The Hershey Company has done very well for investors over the years through a unique combination of revenue/earnings per share growth and dividend-growth. While not robust in either regard, HSY stands out because it performs admirably in both categories and offers investors the best of both worlds: market outperformance and reliable income.

HSY is well positioned domestically, steadily gaining market share and expanding revenue streams by offering new product innovations that capitalize on the popularity of the company's powerful brand names, and is poised to continue to expand overseas in a similar, methodical manner. As such, revenue and EPS should continue to grow at solid, although not necessarily robust, rates in the future. On the dividend front, the company's yield of 2% is strong and the stock's dividend-growth is accelerating faster than it has in the more recent past. I believe investors can continue to expect increasing dividends from HSY going forward.

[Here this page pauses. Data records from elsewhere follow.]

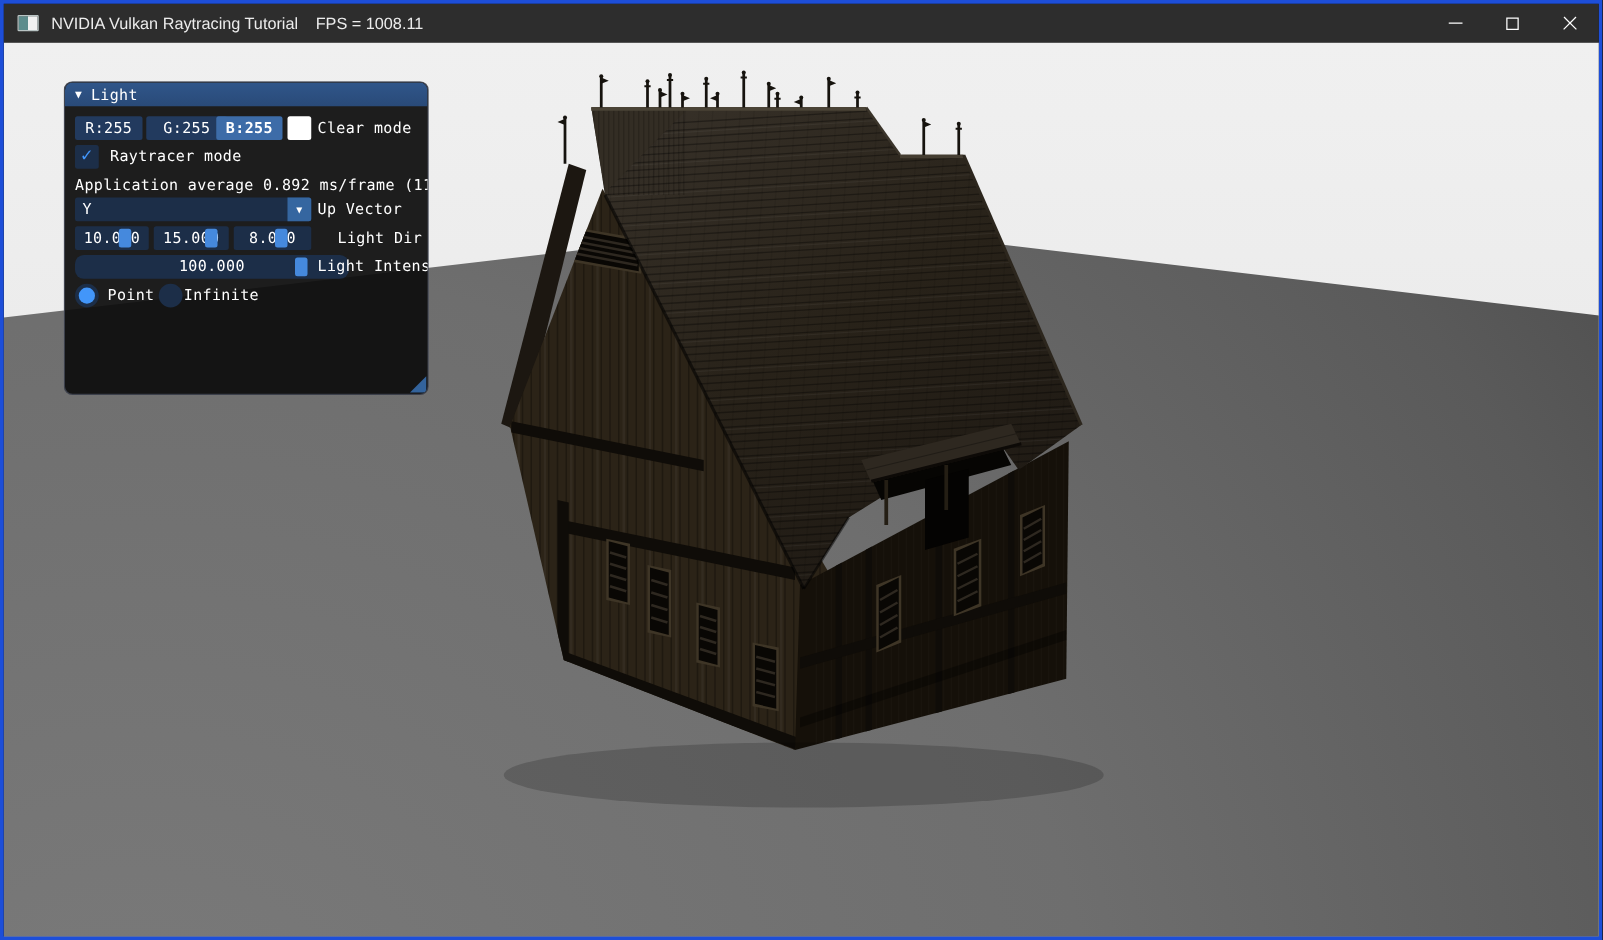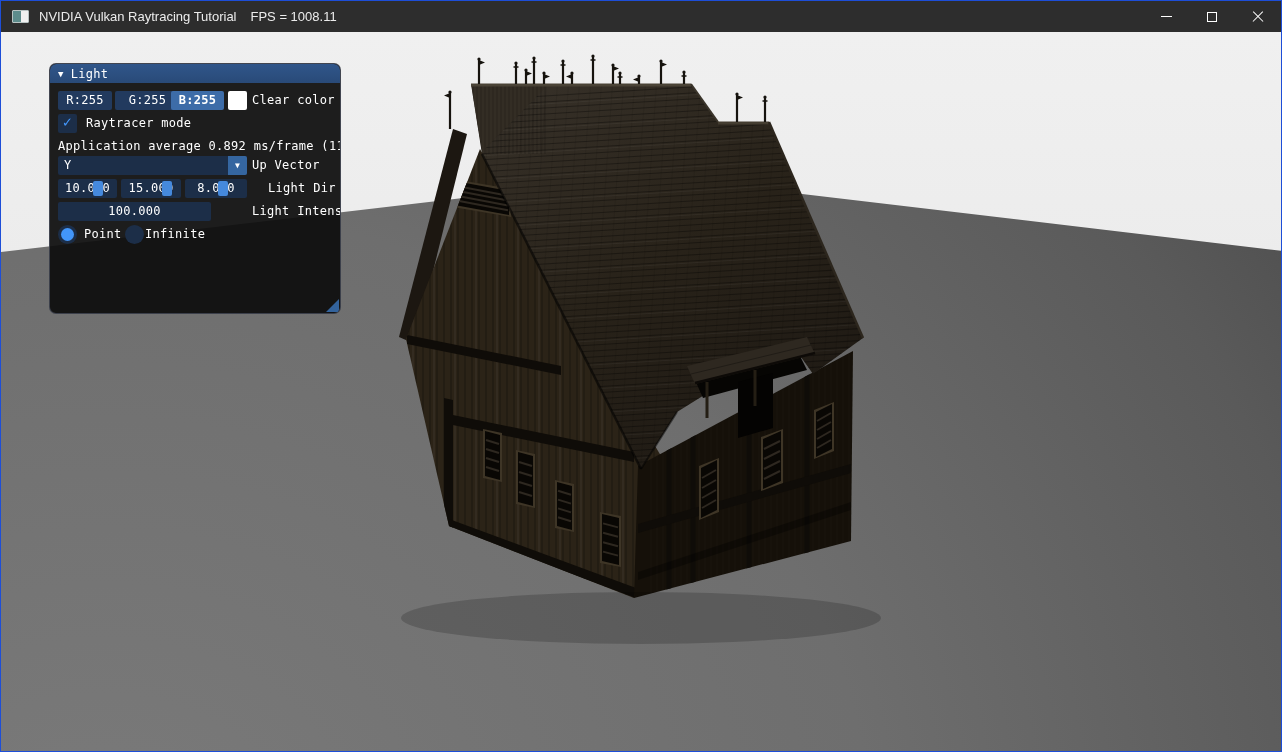"NVIDIA Vulkan Raytracing Tutorial" #app { border: 1px solid #1d4ed8 -> 3px solid #1d4ed8 }
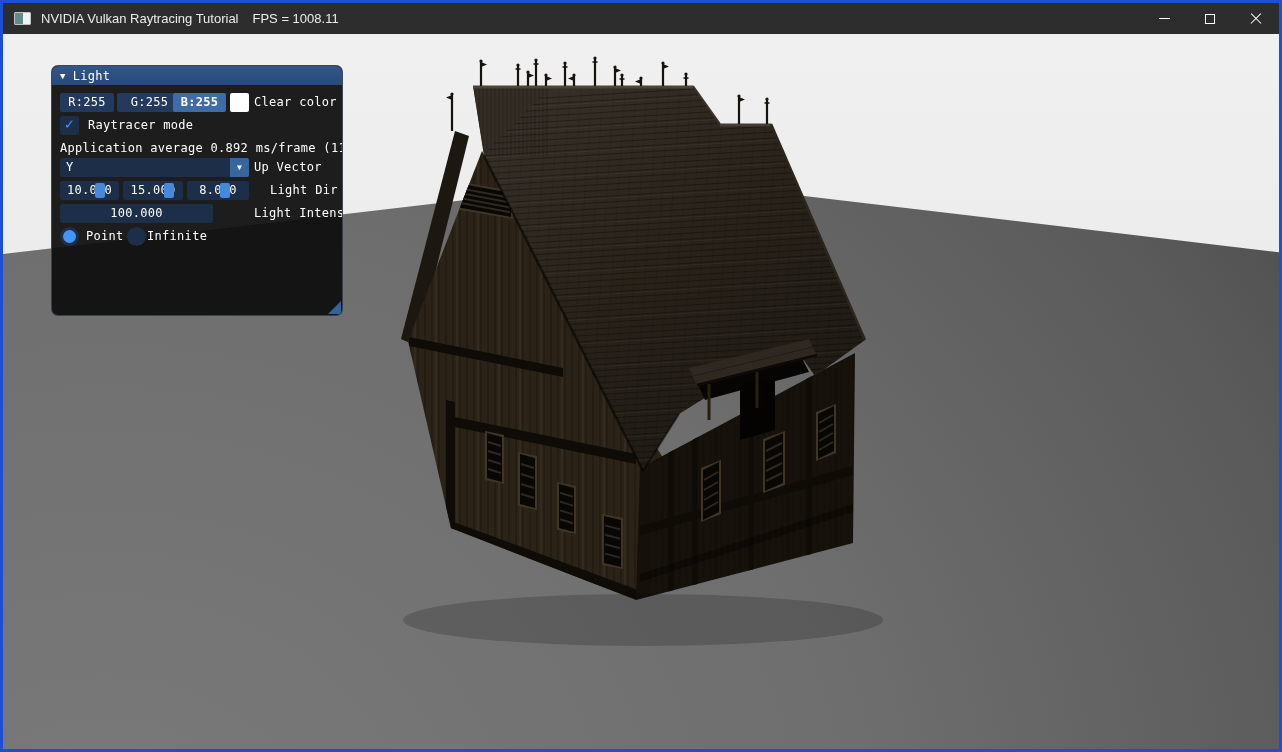"Clear color" span.lbl { text: color -> mode }
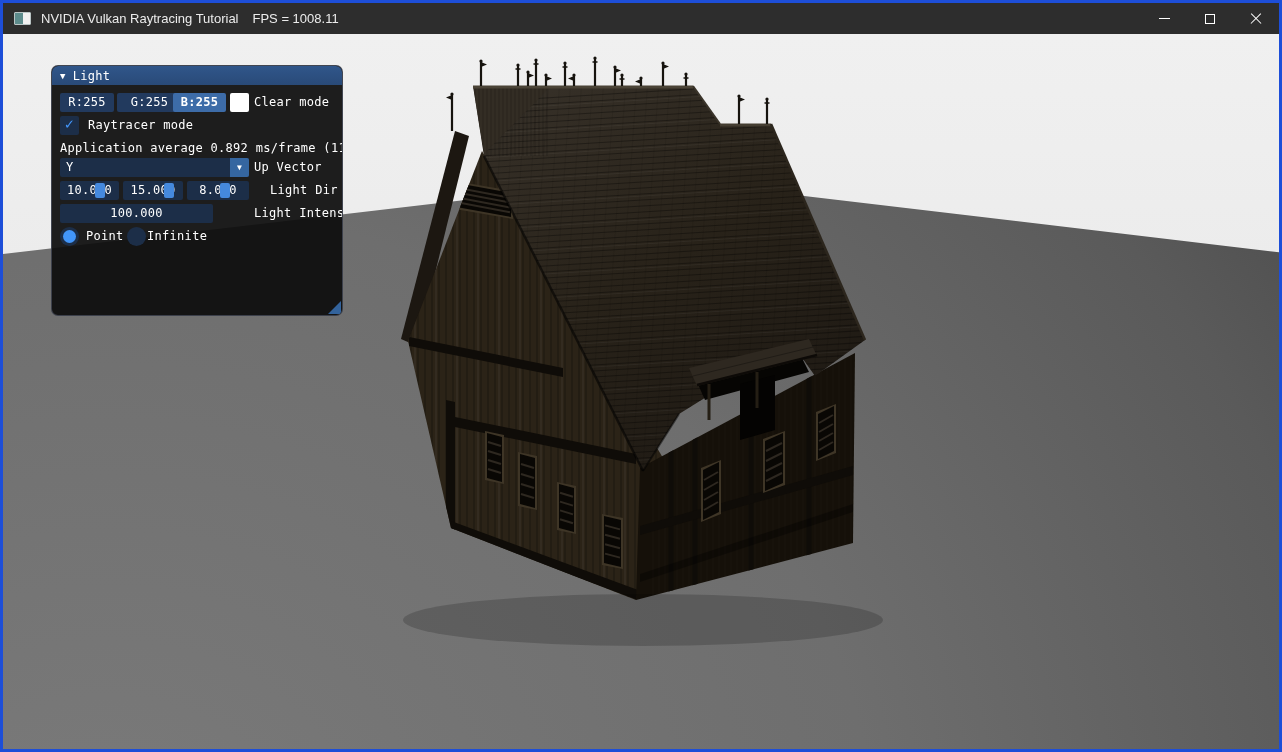"100.000" div.w { border-radius: none -> 7px; width: 153px -> 219px }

One of the few negatives with shares of HSY is the current valuation, which is well above its historical average. Even though HSY's forward P/E is inline with the stock's five-year average P/E, this pricing leaves little room for error and as such does not represent the best entry point for investors. I recommend buying shares of HSY on any pullback that allows the stock's valuation to become more enticing. If presented with better multiples, investors should consider sweetening up their portfolio with shares of The Hershey Company.

Disclosure: I have no positions in any stocks mentioned, and no plans to initiate any positions within the next 72 hours. I wrote this article myself, and it expresses my own opinions. I am not receiving compensation for it (other than from Seeking Alpha). I have no business relationship with any company whose stock is mentioned in this article.